[Assignment]
From the line that contains "[90,516,99,527] # -> (559, 627) none" through the closing line of the entries, write out each line exactly; pictures stay out.

[The data]
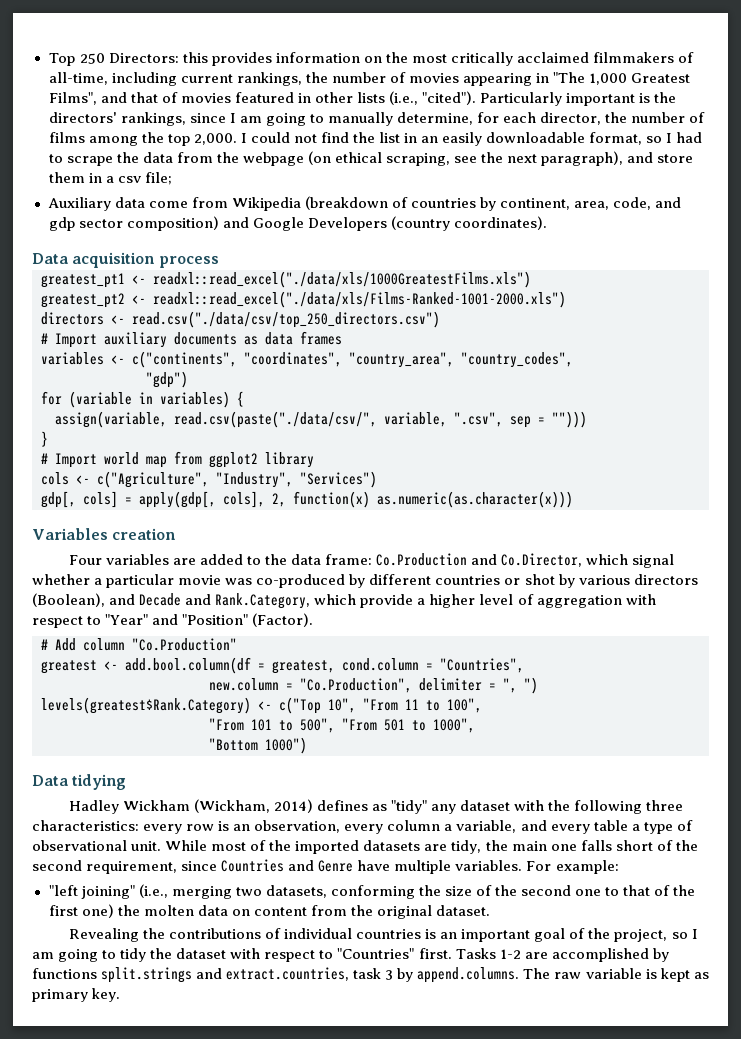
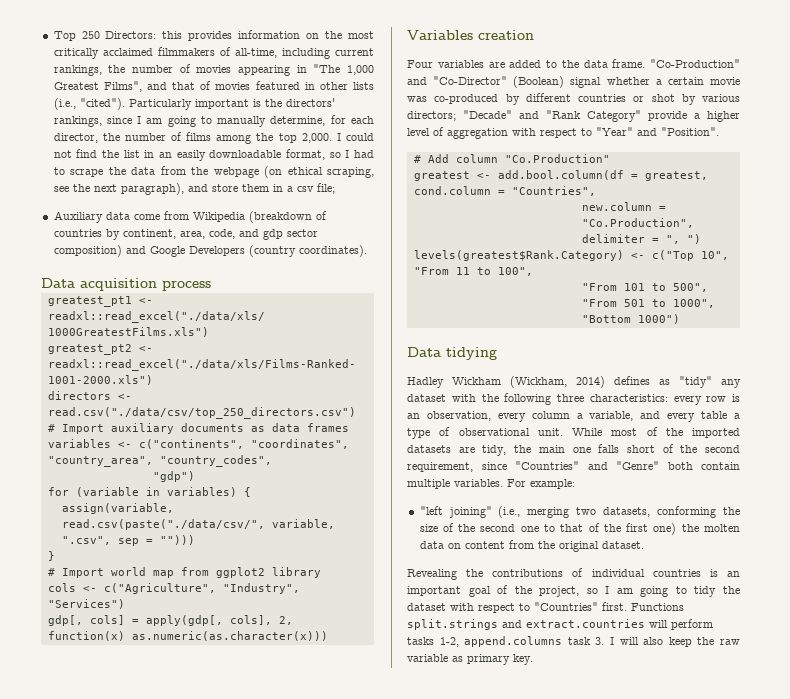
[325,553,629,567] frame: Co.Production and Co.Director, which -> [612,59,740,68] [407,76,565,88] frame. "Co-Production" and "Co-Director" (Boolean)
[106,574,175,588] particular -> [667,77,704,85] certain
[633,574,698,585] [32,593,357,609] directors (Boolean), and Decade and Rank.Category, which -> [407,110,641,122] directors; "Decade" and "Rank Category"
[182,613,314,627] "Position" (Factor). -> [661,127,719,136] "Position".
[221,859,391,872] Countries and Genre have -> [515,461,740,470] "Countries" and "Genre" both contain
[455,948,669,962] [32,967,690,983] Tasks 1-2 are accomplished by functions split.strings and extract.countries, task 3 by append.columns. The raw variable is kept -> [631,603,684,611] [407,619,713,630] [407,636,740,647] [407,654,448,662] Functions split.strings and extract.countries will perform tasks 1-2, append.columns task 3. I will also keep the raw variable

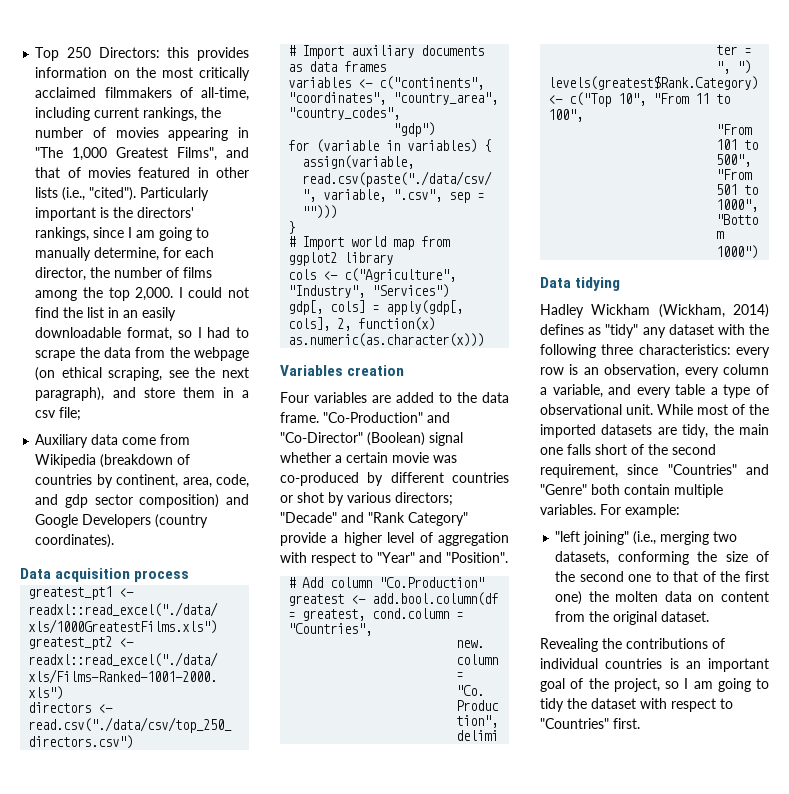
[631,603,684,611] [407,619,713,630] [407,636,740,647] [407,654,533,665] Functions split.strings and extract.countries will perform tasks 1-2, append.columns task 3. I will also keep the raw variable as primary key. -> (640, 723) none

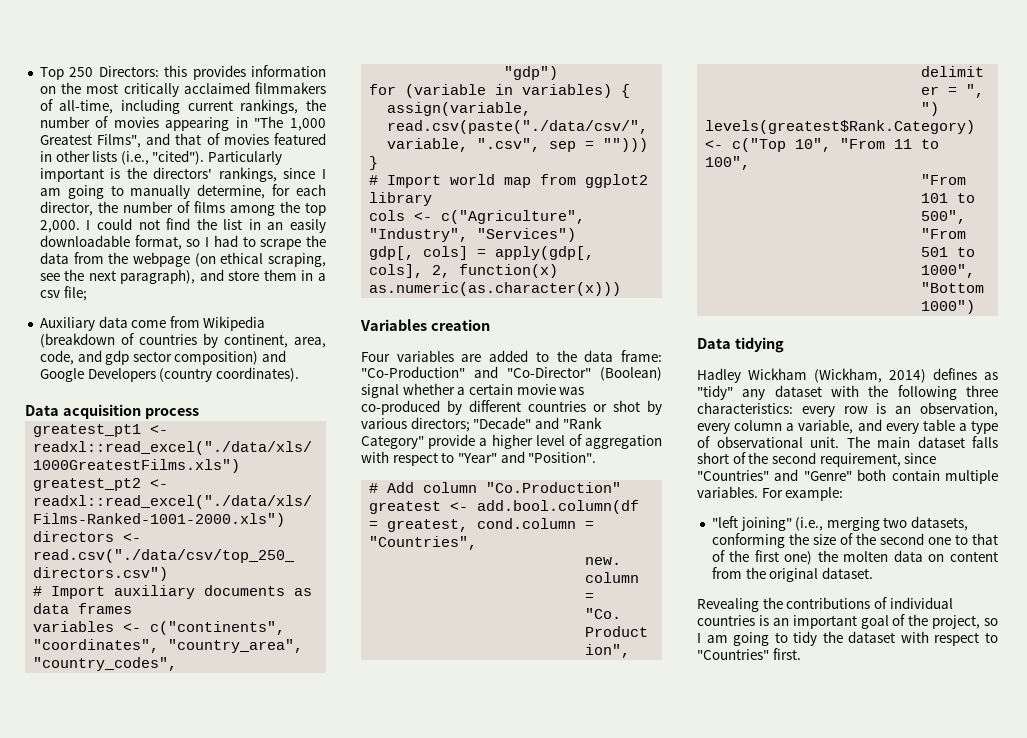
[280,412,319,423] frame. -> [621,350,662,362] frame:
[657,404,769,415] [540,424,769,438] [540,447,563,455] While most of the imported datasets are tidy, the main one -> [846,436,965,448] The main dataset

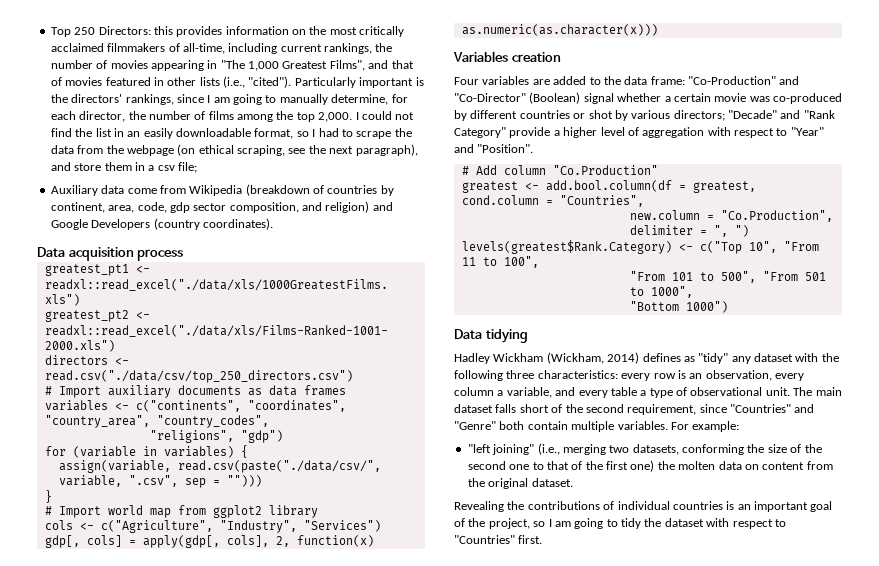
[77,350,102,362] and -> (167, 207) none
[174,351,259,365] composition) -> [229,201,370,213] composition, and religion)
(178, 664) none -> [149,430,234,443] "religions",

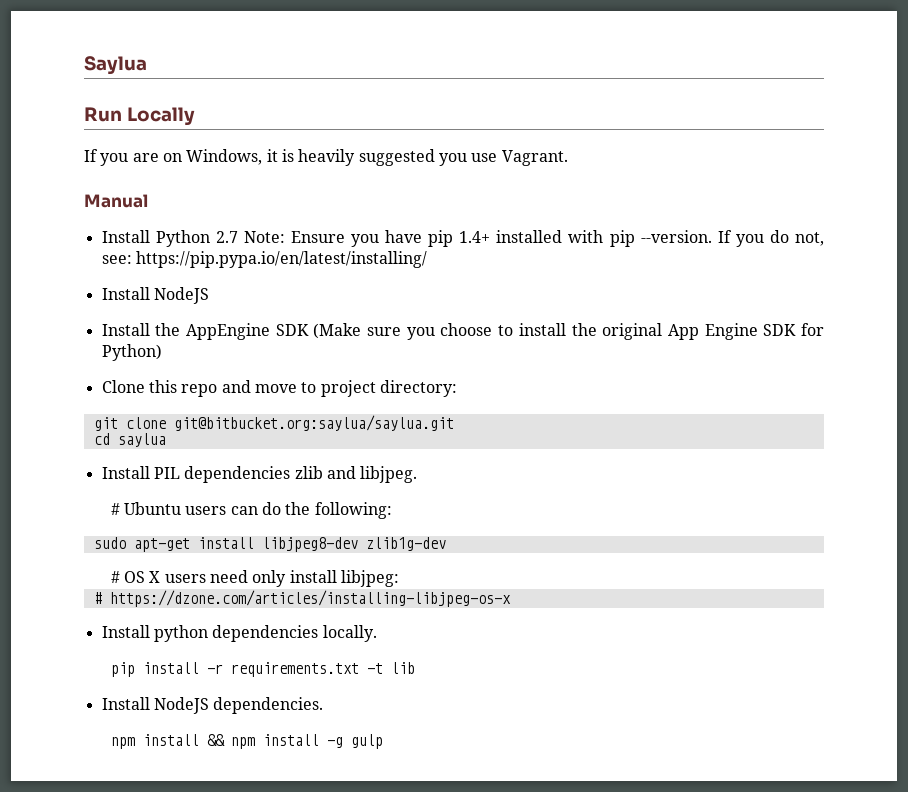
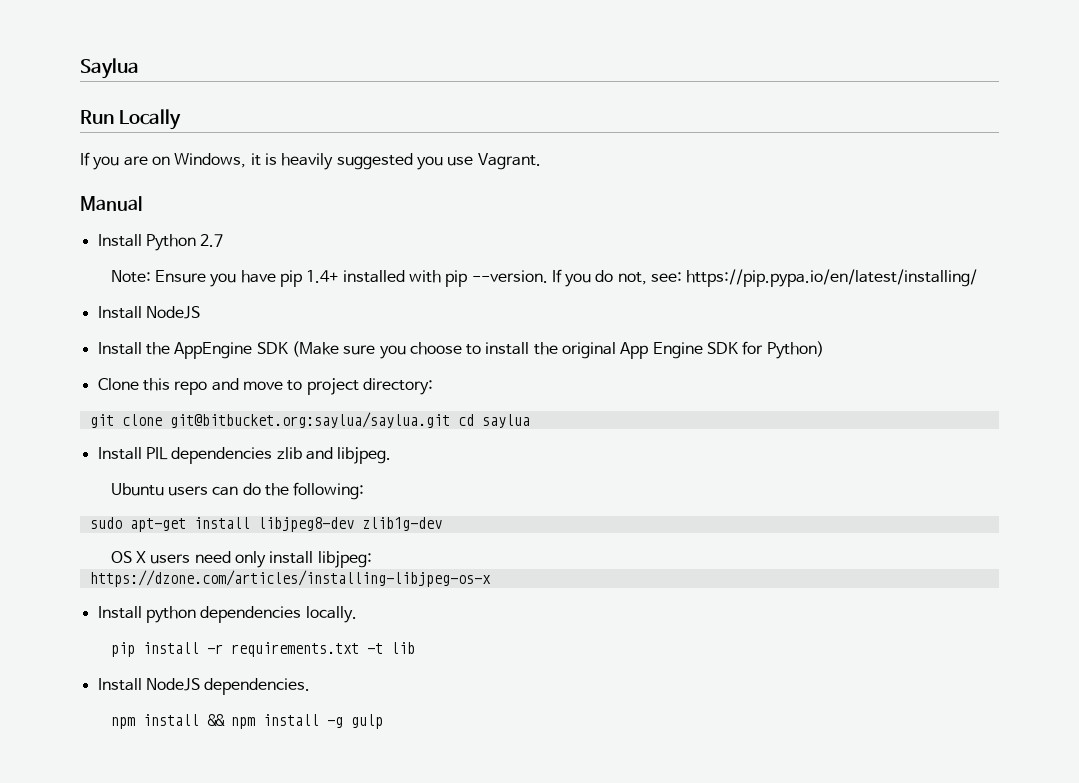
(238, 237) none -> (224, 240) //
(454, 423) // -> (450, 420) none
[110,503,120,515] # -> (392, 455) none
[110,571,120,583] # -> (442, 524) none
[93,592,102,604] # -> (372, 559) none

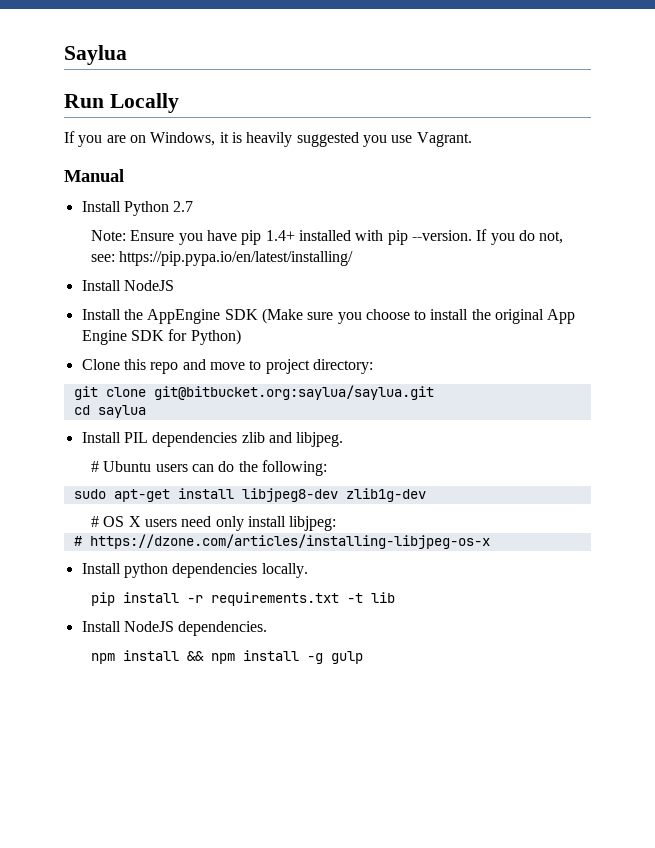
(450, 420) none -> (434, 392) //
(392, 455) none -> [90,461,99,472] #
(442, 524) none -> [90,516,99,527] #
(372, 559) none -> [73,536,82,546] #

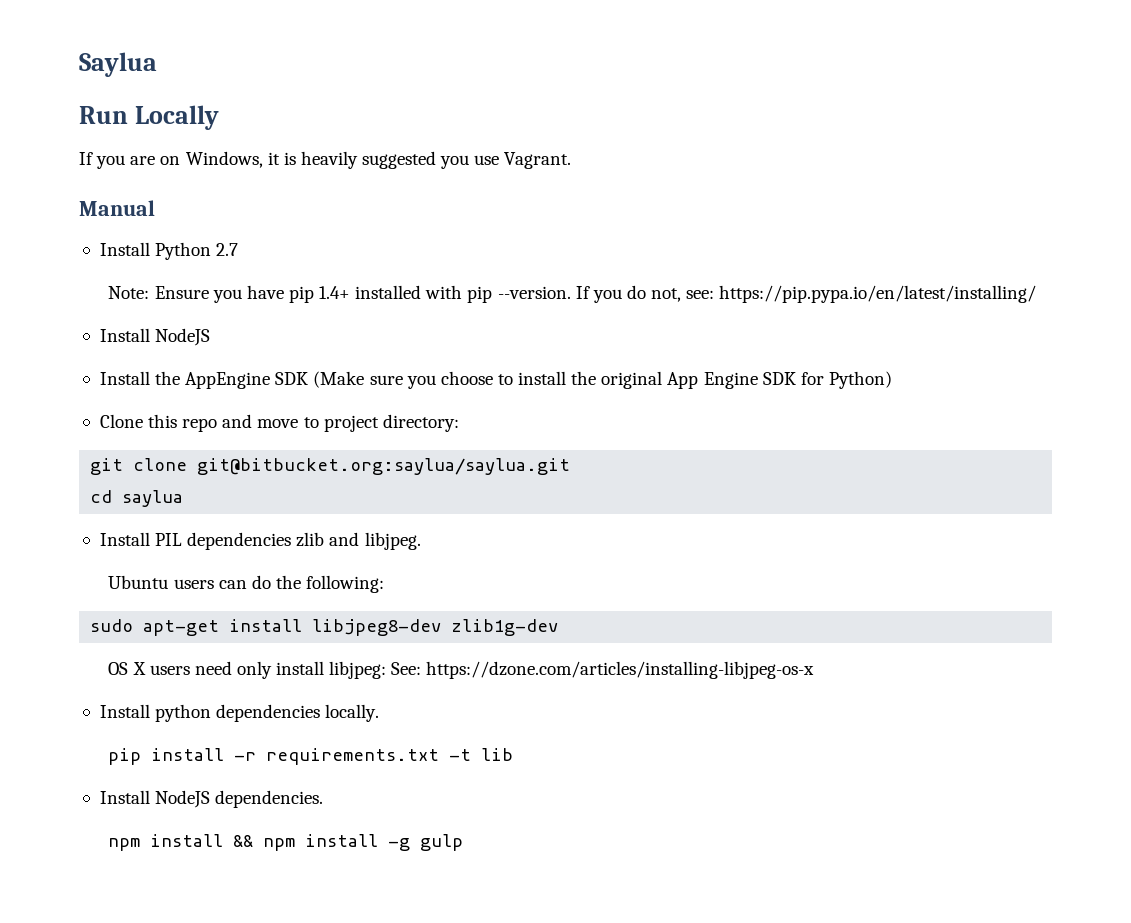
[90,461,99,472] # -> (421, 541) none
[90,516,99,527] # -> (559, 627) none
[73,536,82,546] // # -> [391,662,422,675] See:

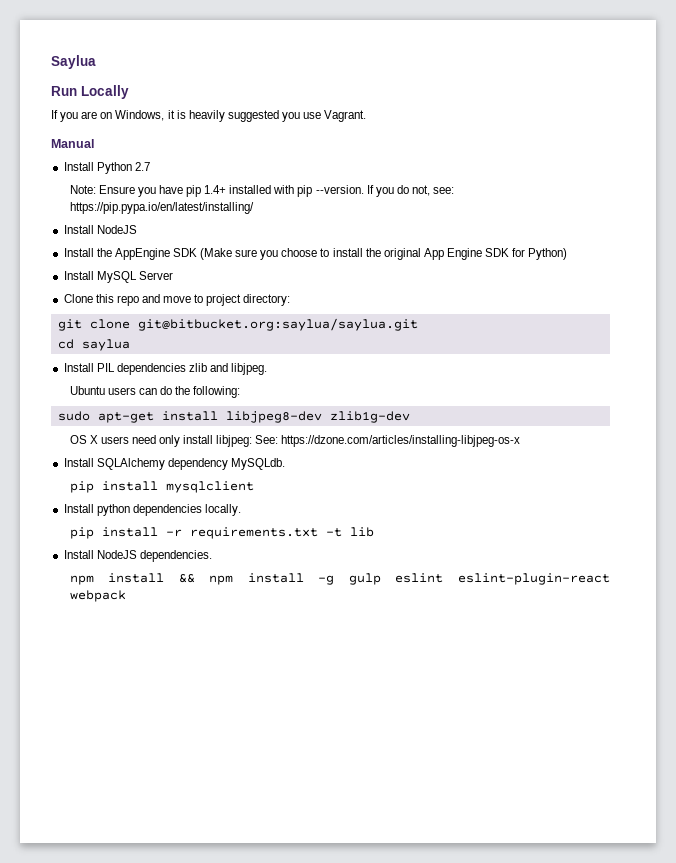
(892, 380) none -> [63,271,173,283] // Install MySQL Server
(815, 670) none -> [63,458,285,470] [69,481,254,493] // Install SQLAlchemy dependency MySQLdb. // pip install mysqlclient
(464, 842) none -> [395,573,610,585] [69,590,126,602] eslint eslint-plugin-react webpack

[Response]
[90,516,99,527] # -> (559, 627) none
[73,536,82,546] // # -> [391,662,422,675] See:

(892, 380) none -> [63,271,173,283] // Install MySQL Server
(815, 670) none -> [63,458,285,470] [69,481,254,493] // Install SQLAlchemy dependency MySQLdb. // pip install mysqlclient
(464, 842) none -> [395,573,610,585] [69,590,126,602] eslint eslint-plugin-react webpack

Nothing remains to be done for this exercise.